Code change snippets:
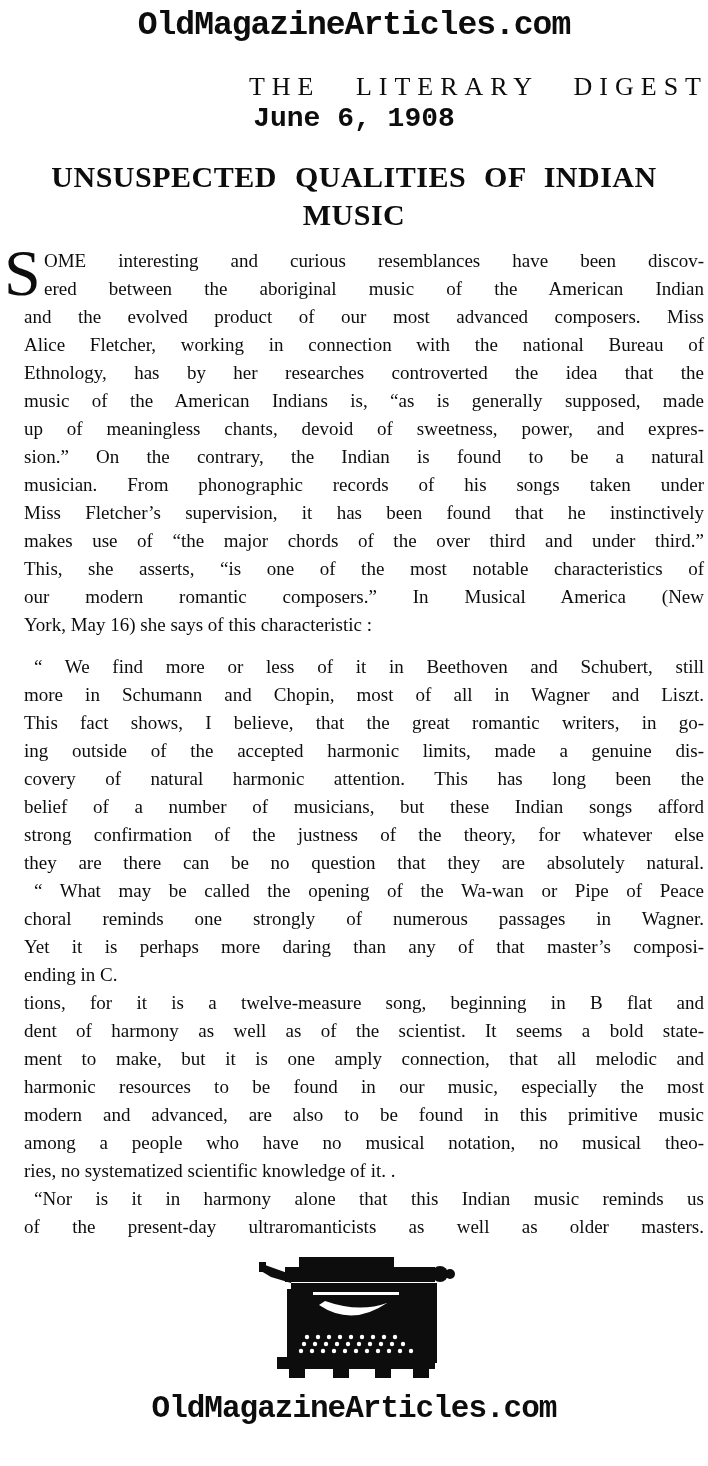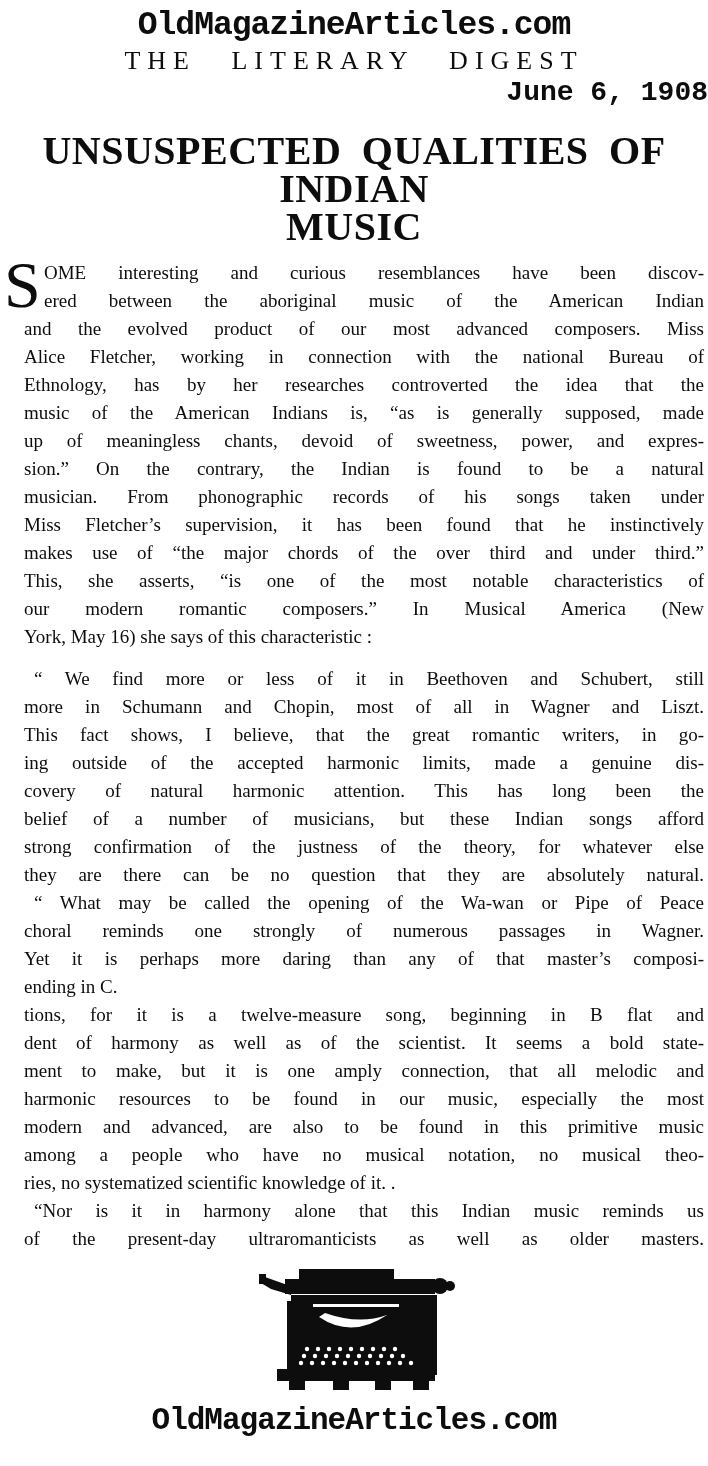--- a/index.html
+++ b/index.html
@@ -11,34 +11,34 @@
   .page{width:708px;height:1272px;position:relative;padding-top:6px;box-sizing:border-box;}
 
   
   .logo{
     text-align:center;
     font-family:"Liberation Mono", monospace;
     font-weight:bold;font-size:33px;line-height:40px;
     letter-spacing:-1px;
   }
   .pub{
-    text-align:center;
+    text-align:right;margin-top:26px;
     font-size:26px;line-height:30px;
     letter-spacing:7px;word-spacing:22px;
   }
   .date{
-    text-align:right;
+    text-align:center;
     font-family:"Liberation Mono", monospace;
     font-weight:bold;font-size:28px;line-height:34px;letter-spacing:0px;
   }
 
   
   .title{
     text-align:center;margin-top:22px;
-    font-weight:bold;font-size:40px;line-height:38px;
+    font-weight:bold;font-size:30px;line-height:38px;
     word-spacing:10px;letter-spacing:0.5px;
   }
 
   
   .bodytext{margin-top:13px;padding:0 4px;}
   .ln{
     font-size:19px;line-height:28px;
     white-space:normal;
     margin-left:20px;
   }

Exercise brief: Reproduce each entry precisely, dropping only the pictures.

Task solution:
--- a/index.html
+++ b/index.html
@@ -11,34 +11,34 @@
   .page{width:708px;height:1272px;position:relative;padding-top:6px;box-sizing:border-box;}
 
   
   .logo{
     text-align:center;
     font-family:"Liberation Mono", monospace;
     font-weight:bold;font-size:33px;line-height:40px;
     letter-spacing:-1px;
   }
   .pub{
-    text-align:center;
+    text-align:right;margin-top:26px;
     font-size:26px;line-height:30px;
     letter-spacing:7px;word-spacing:22px;
   }
   .date{
-    text-align:right;
+    text-align:center;
     font-family:"Liberation Mono", monospace;
     font-weight:bold;font-size:28px;line-height:34px;letter-spacing:0px;
   }
 
   
   .title{
     text-align:center;margin-top:22px;
-    font-weight:bold;font-size:40px;line-height:38px;
+    font-weight:bold;font-size:30px;line-height:38px;
     word-spacing:10px;letter-spacing:0.5px;
   }
 
   
   .bodytext{margin-top:13px;padding:0 4px;}
   .ln{
     font-size:19px;line-height:28px;
     white-space:normal;
     margin-left:20px;
   }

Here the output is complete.